Pictures excluded, reproduce exactly the lines below from the one with "padding-left: 16px ->" through the one with "font-style: italic ->", both included.

**Exercise inputs**
++++++++++++++++++++

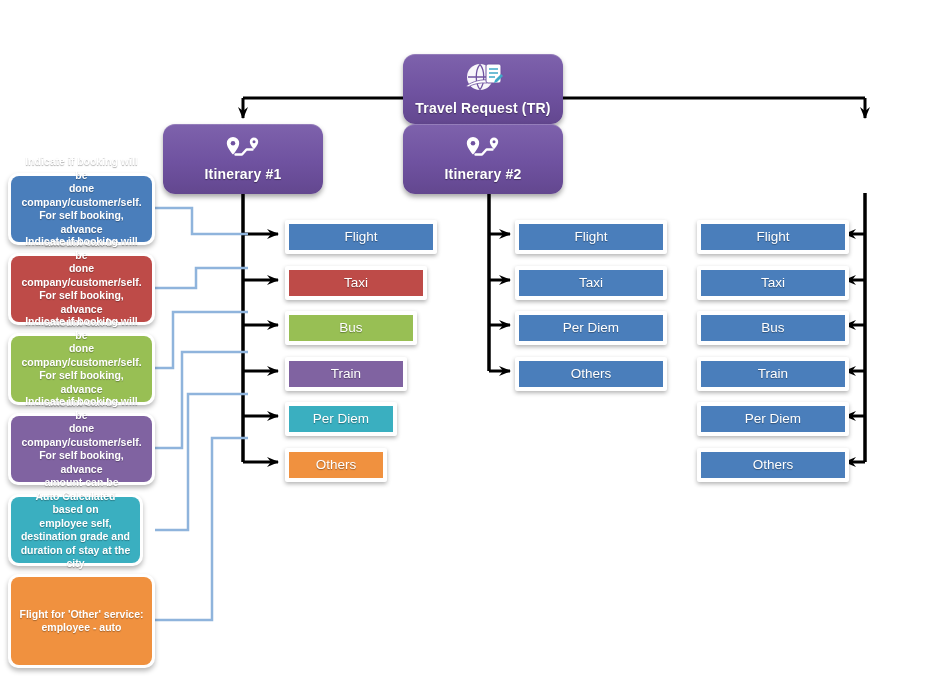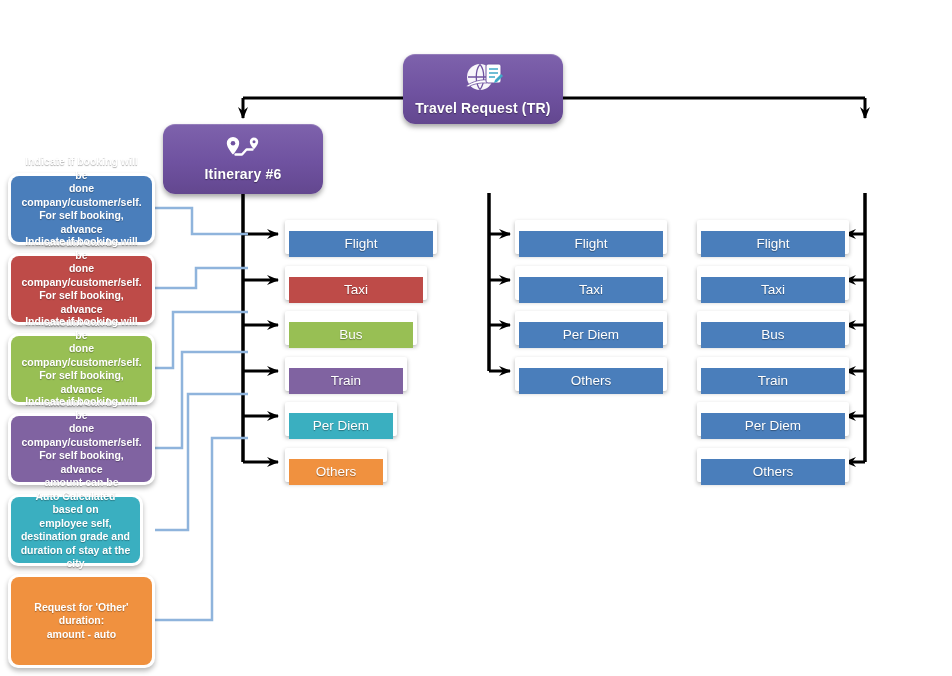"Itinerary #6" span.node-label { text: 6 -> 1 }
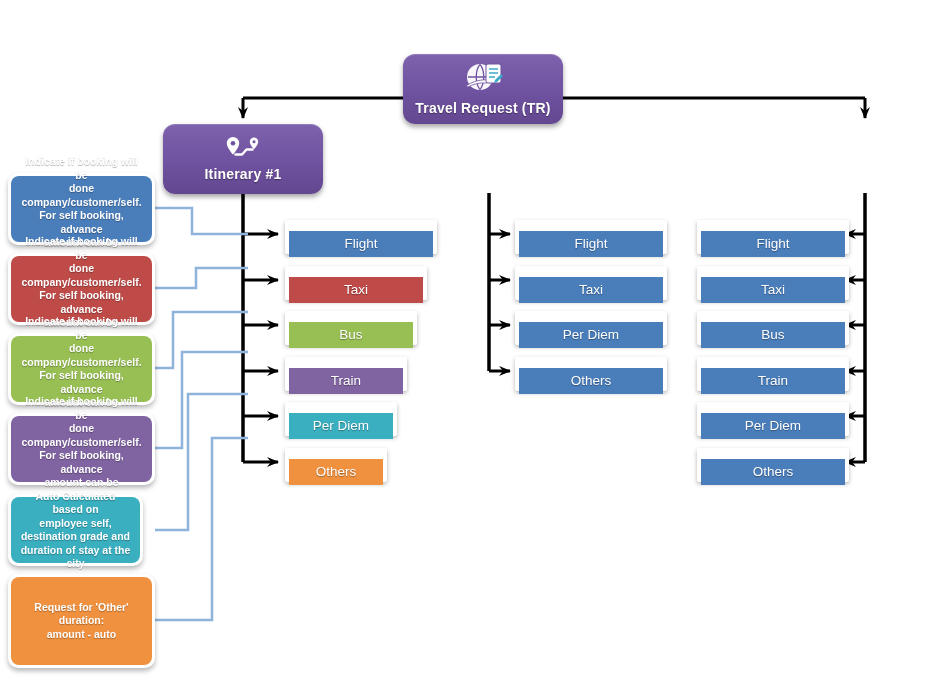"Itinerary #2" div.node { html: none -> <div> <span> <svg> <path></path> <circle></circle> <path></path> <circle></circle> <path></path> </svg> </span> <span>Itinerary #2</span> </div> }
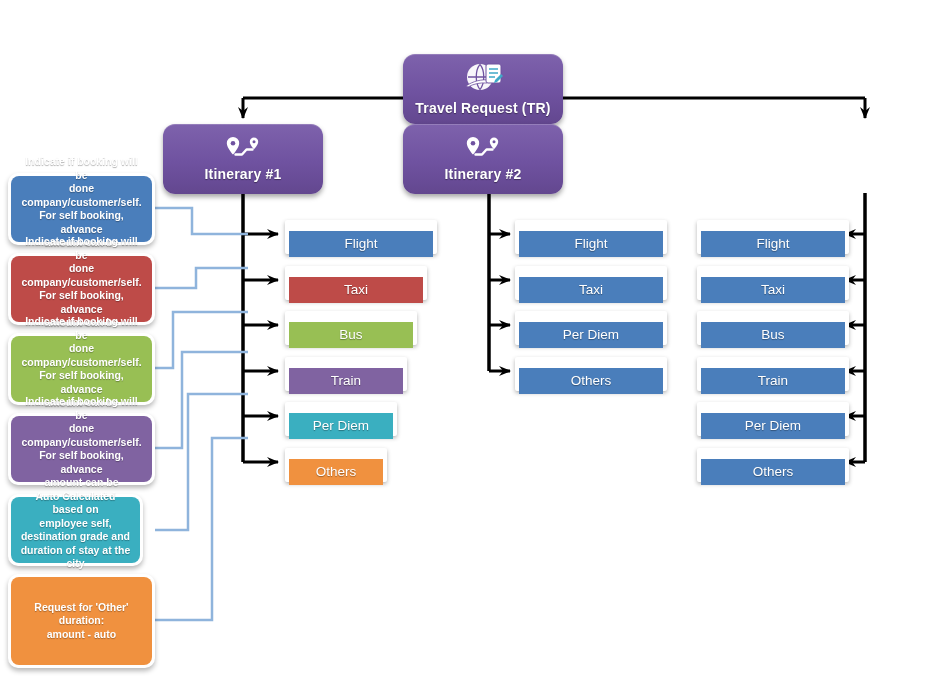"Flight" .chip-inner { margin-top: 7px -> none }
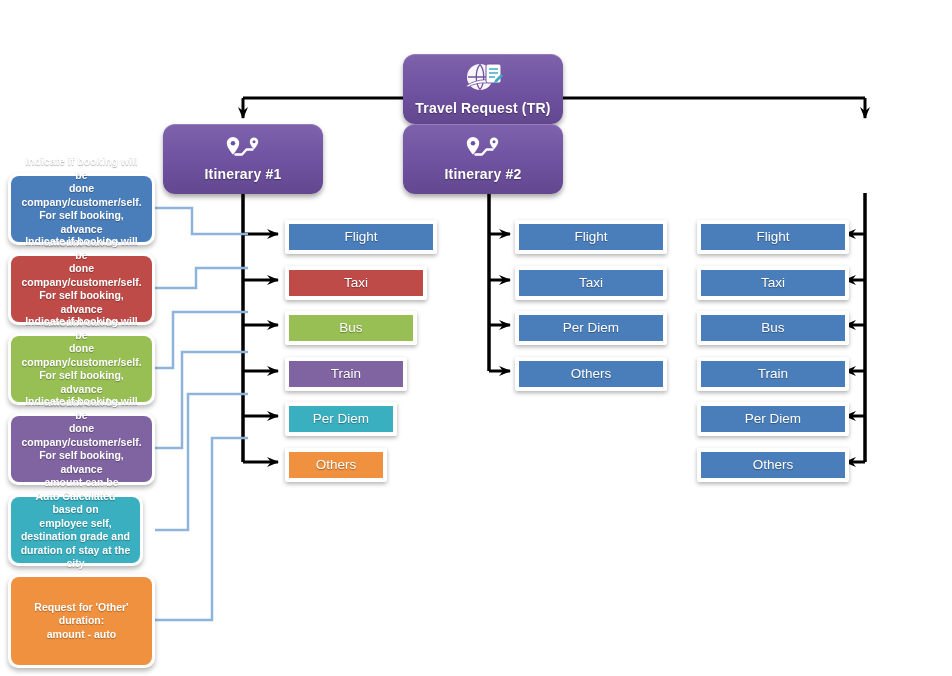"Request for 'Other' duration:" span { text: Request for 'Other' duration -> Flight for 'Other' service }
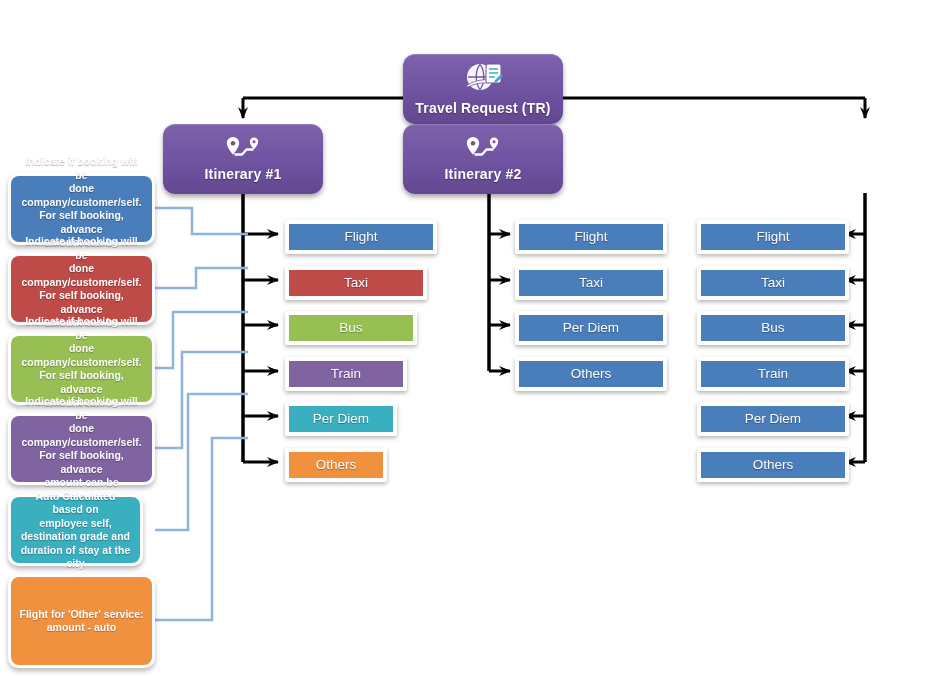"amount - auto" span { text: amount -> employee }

++++++++++++++++++++

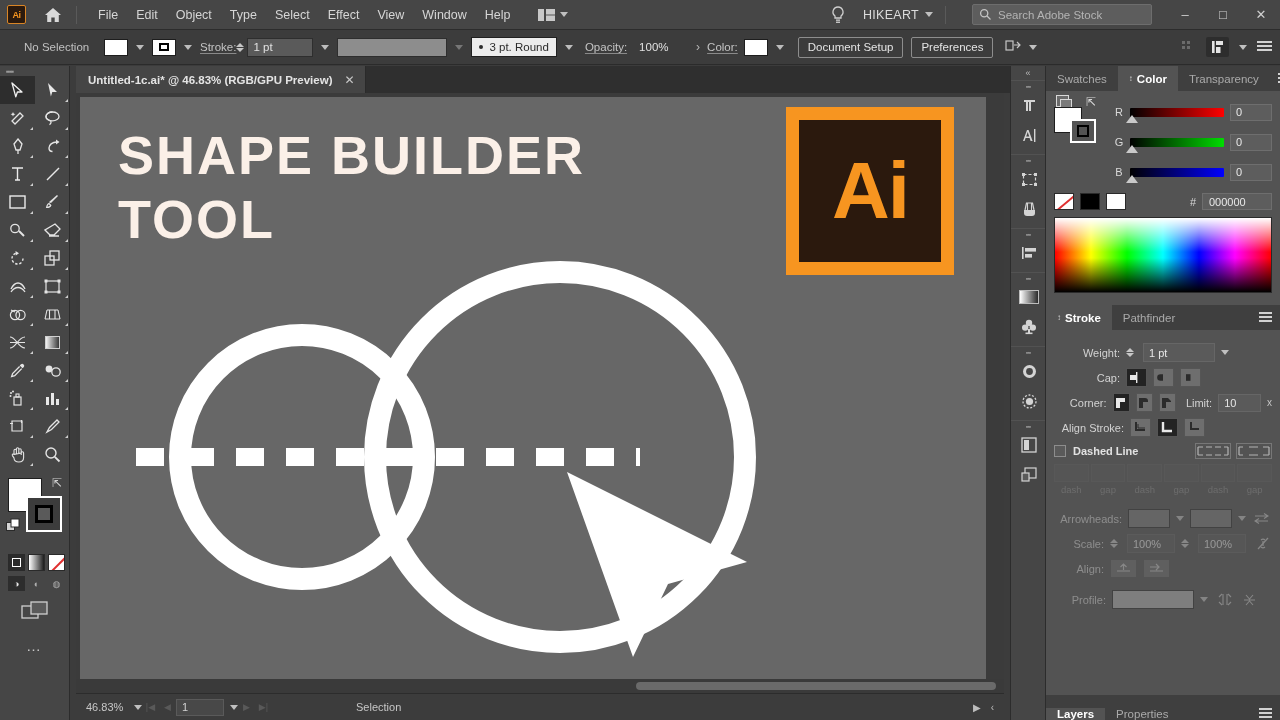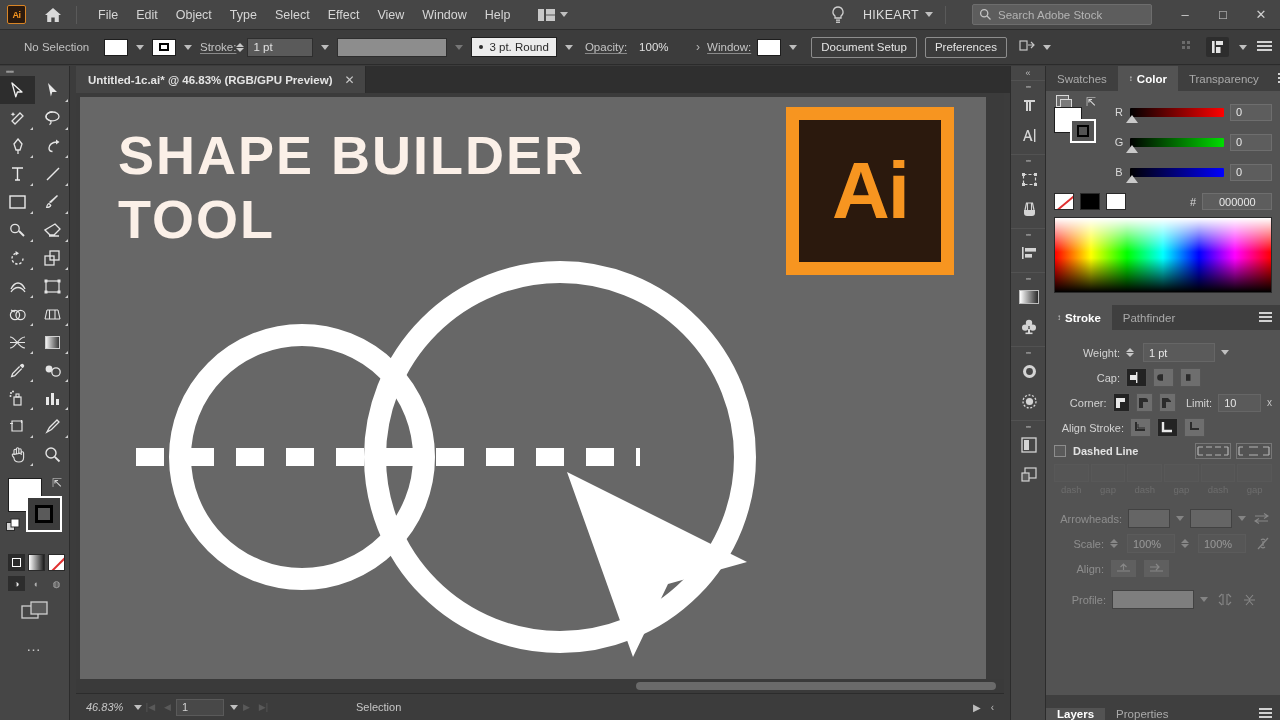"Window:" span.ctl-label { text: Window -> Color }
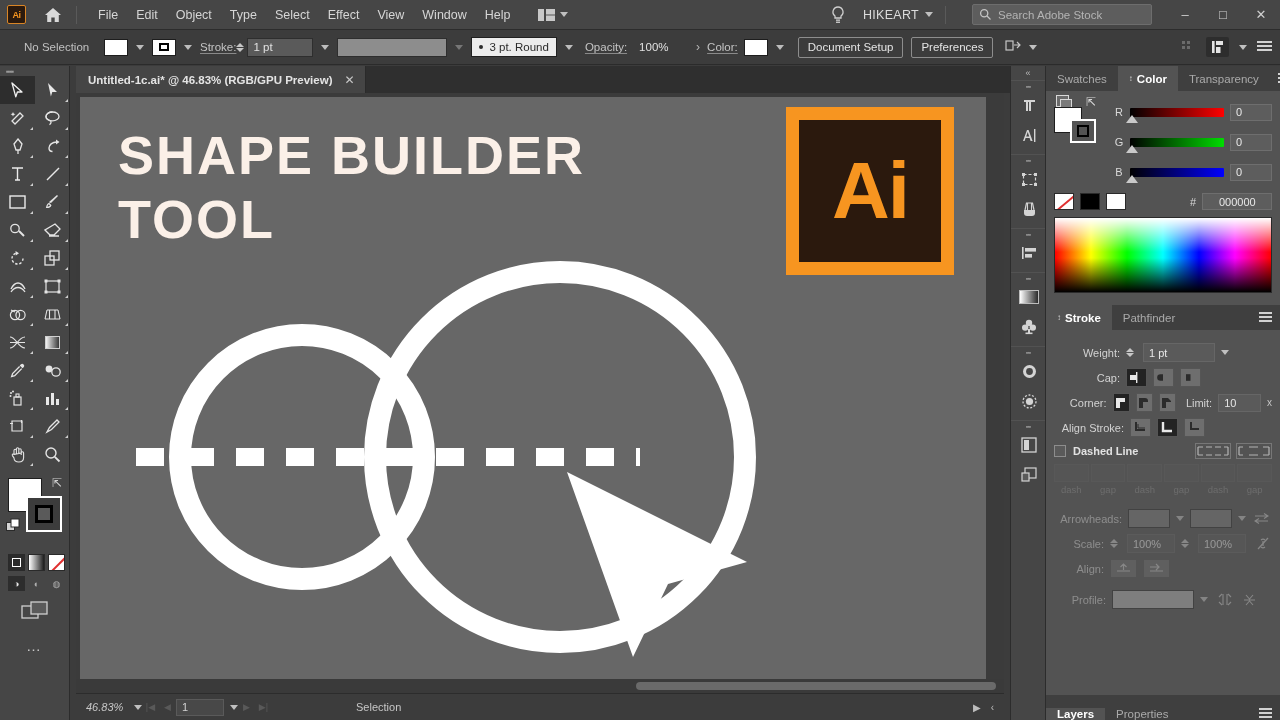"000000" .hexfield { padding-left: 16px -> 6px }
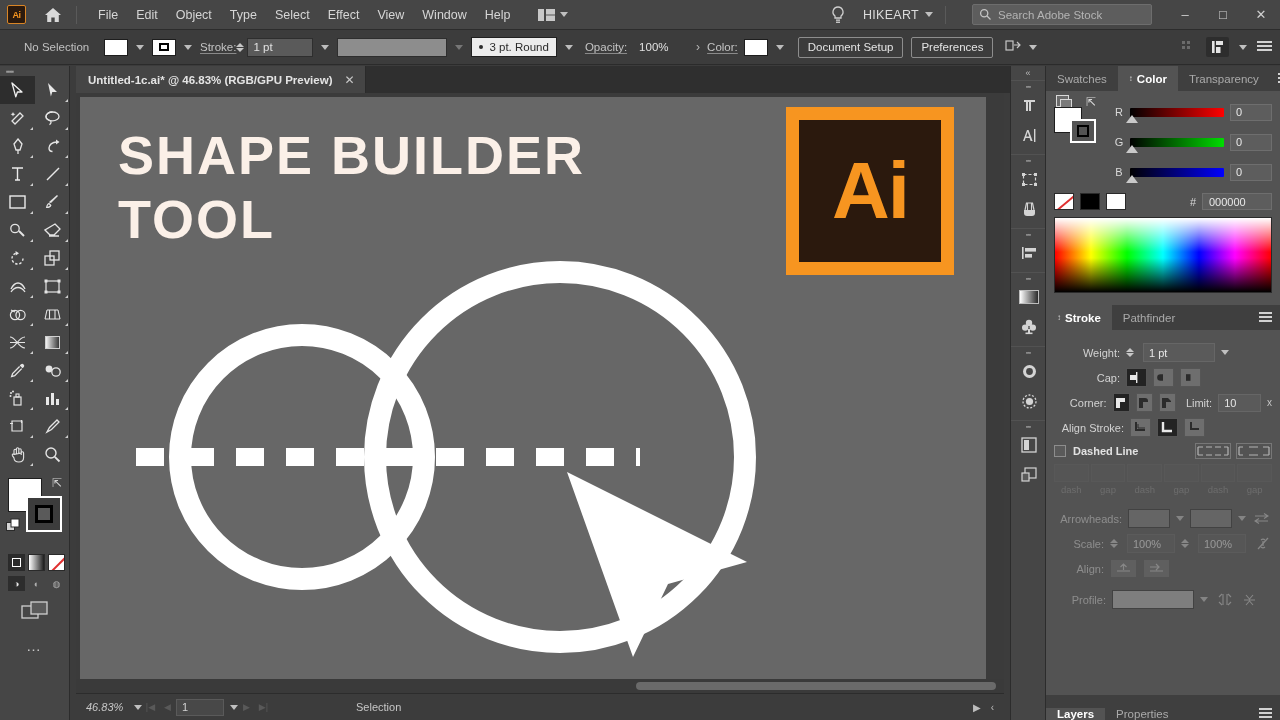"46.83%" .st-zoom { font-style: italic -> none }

++++++++++++++++++++

**Answer space**
"000000" .hexfield { padding-left: 16px -> 6px }
"46.83%" .st-zoom { font-style: italic -> none }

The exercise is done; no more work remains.